What you need to do:
Searching the material below, find each line that includes the word "viewBox", and copy it.

Data provided:
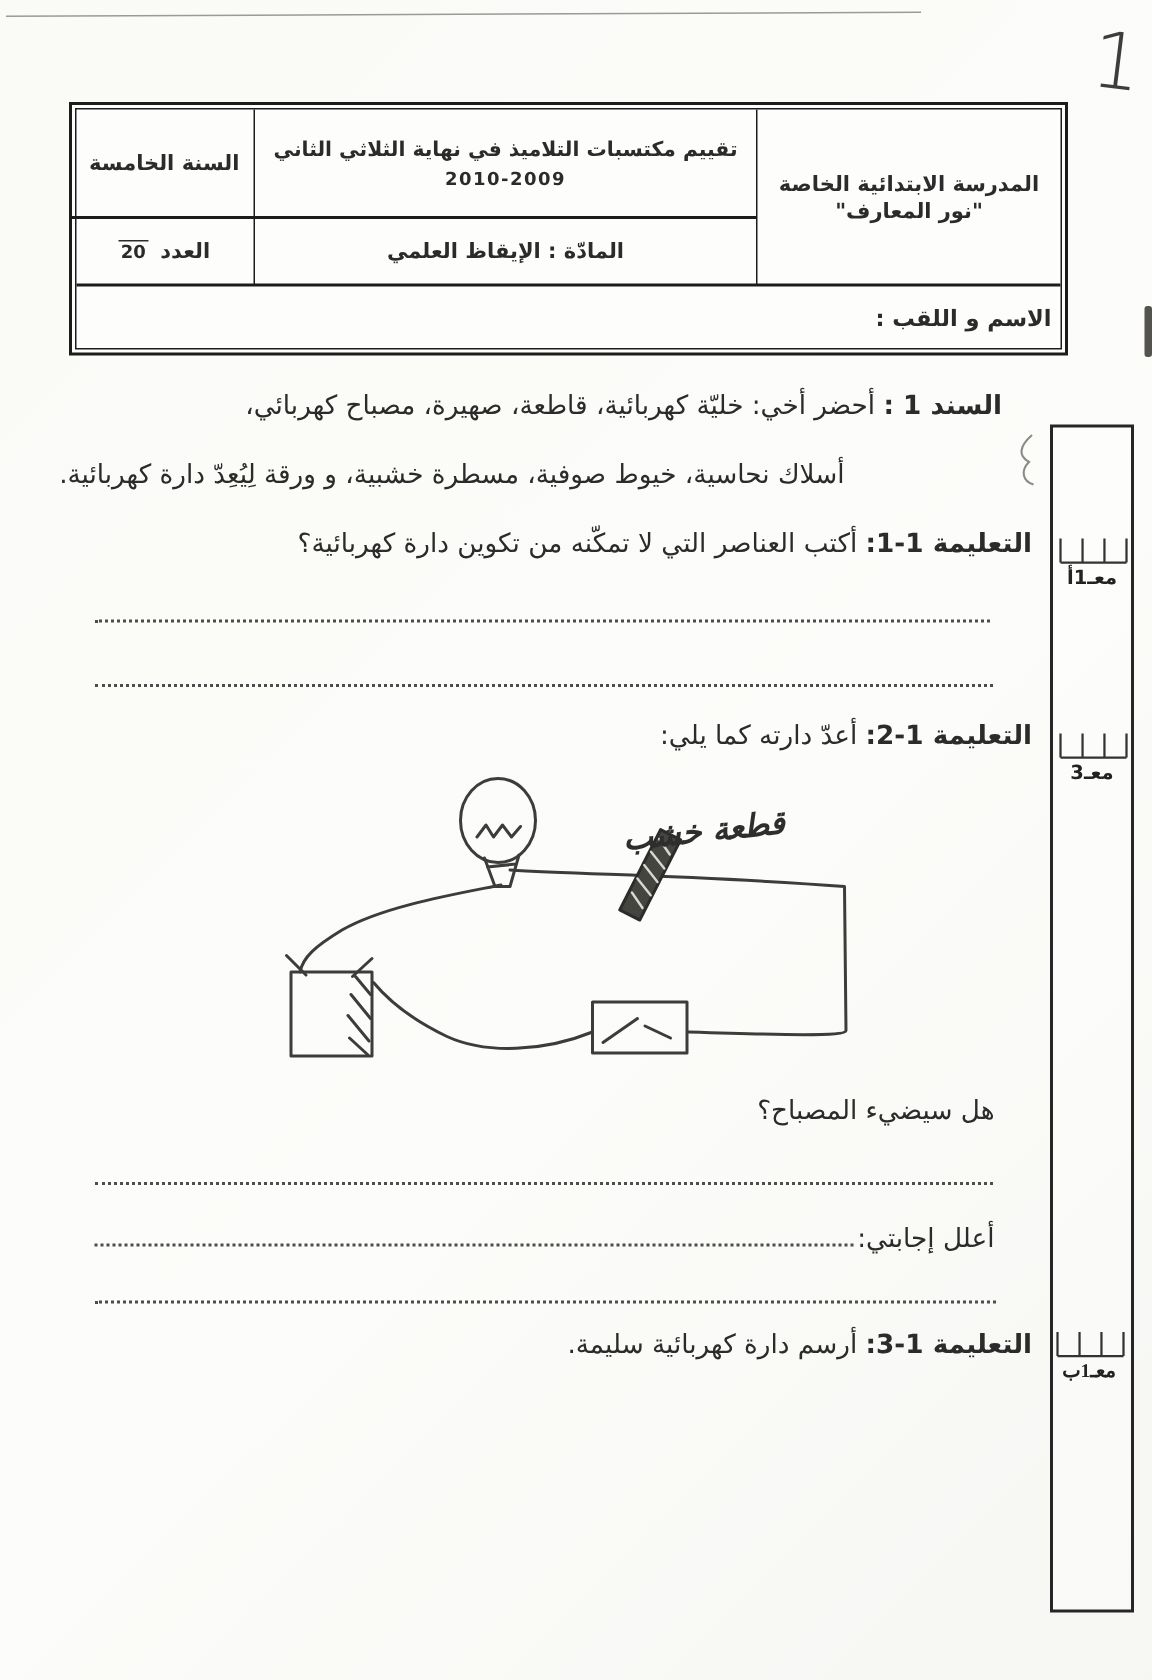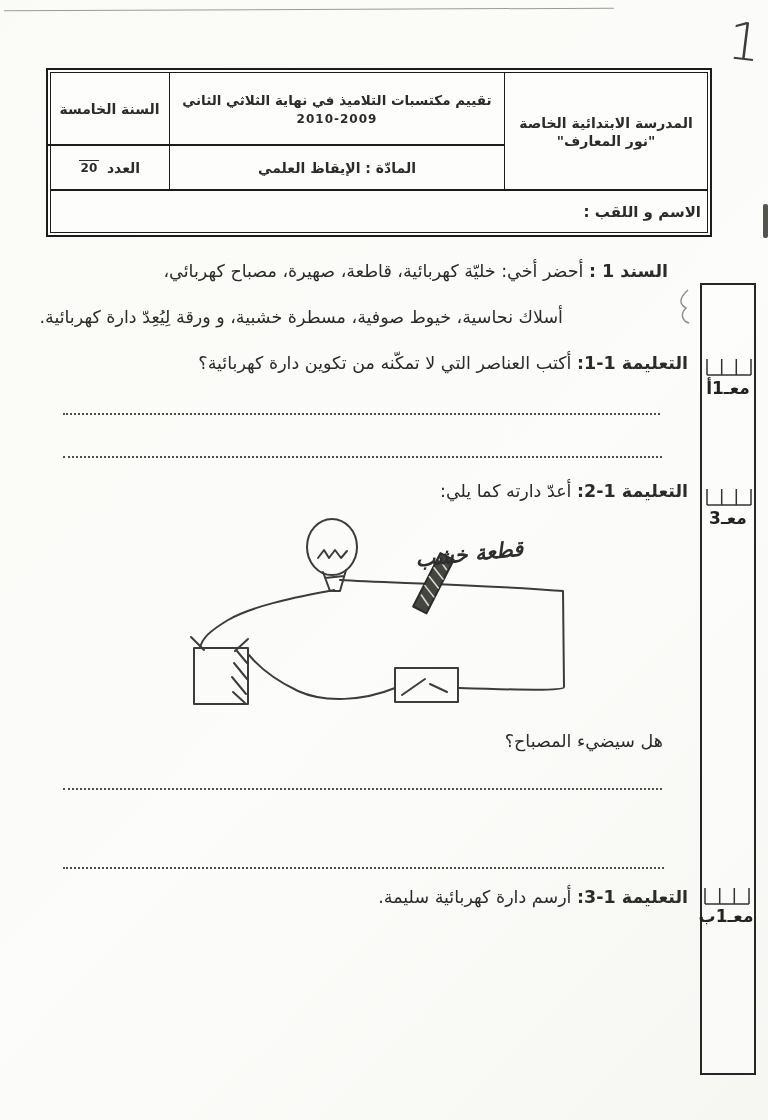--- a/index.html
+++ b/index.html
@@ -30,21 +30,21 @@
   .name-cell span{padding-right:6px;}
   
   .bline{white-space:nowrap;font-size:17.5px;line-height:1.5;}
   .blabel{font-weight:700;}
   .dots{border-top:2.3px dotted #4d4d4d;height:0;}
   .justify-row{display:flex;direction:rtl;align-items:flex-end;}
   .justify-row .lbl{white-space:nowrap;font-size:17.5px;}
   .dotfill{flex:1;border-bottom:2.3px dotted #4d4d4d;margin-bottom:5px;margin-right:2px;}
   
   .strip{left:700px;top:283px;width:56px;height:792px;border:2px solid #262626;box-sizing:border-box;background:rgba(255,255,255,.35);}
-  .mark-label{width:56px;text-align:center;font-size:17px;font-weight:700;color:#222;}
+  .mark-label{width:56px;text-align:center;font-size:13px;font-weight:700;color:#222;}
   svg{display:block;}
 </style>
 </head>
 <body>
 
 <div class="page">
 
   <div class="abs topline"></div>
   <div class="abs corner-mark">1</div>
   <div class="abs edge-blot"></div>
@@ -139,20 +139,24 @@
     </g>
     <text x="312" y="63" transform="rotate(-6 312 63)" text-anchor="middle" font-size="21" font-weight="700" font-style="italic" fill="#2e2e2e">قطعة خشب</text>
   </svg>
 
   <div class="abs bline" style="right:105px;top:728px;">
     <span>هل سيضيء المصباح؟</span>
   </div>
 
   <div class="abs dots" style="left:63px;top:788px;width:599px;"></div>
 
+  <div class="abs justify-row" style="right:105px;top:816px;left:63px;">
+    <span class="lbl">أعلل إجابتي:</span>
+    <span class="dotfill"></span>
+  </div>
 
   <div class="abs dots" style="left:63px;top:867px;width:601px;"></div>
 
   <div class="abs bline" style="right:80px;top:884px;">
     <span class="blabel">التعليمة 1-3:</span><span> أرسم دارة كهربائية سليمة.</span>
   </div>
 
   <div class="abs strip"></div>
 
   <svg class="abs" style="left:706px;top:355px;" width="46" height="22" viewBox="0 0 46 22">
@@ -161,19 +165,19 @@
   <div class="abs mark-label" style="left:700px;top:378px;">معـ1أ</div>
 
   <svg class="abs" style="left:706px;top:485px;" width="46" height="22" viewBox="0 0 46 22">
     <path d="M1 20 H45 M1 4 V20 M15.7 4 V20 M30.3 4 V20 M45 4 V20" fill="none" stroke="#333" stroke-width="1.5"></path>
   </svg>
   <div class="abs mark-label" style="left:700px;top:508px;">معـ3</div>
 
   <svg class="abs" style="left:704px;top:884px;" width="46" height="22" viewBox="0 0 46 22">
     <path d="M1 20 H45 M1 4 V20 M15.7 4 V20 M30.3 4 V20 M45 4 V20" fill="none" stroke="#333" stroke-width="1.5"></path>
   </svg>
-  <div class="abs mark-label" style="left:698px;top:906px;">معـ1ب</div>
+  <div class="abs mark-label" style="left:698px;top:906px;font-family:Liberation Serif, serif;">معـ1ب</div>
 
   <svg class="abs" style="left:676px;top:288px;" width="16" height="38" viewBox="0 0 16 38">
     <path d="M12 2 C3 10, 3 16, 10 20 C4 26, 6 33, 13 35" fill="none" stroke="#8b8b86" stroke-width="1.4"></path>
   </svg>
 
 </div>
 
 </body></html>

Solution:
   <svg class="abs" style="left:706px;top:355px;" width="46" height="22" viewBox="0 0 46 22">
   <svg class="abs" style="left:706px;top:485px;" width="46" height="22" viewBox="0 0 46 22">
   <svg class="abs" style="left:704px;top:884px;" width="46" height="22" viewBox="0 0 46 22">
   <svg class="abs" style="left:676px;top:288px;" width="16" height="38" viewBox="0 0 16 38">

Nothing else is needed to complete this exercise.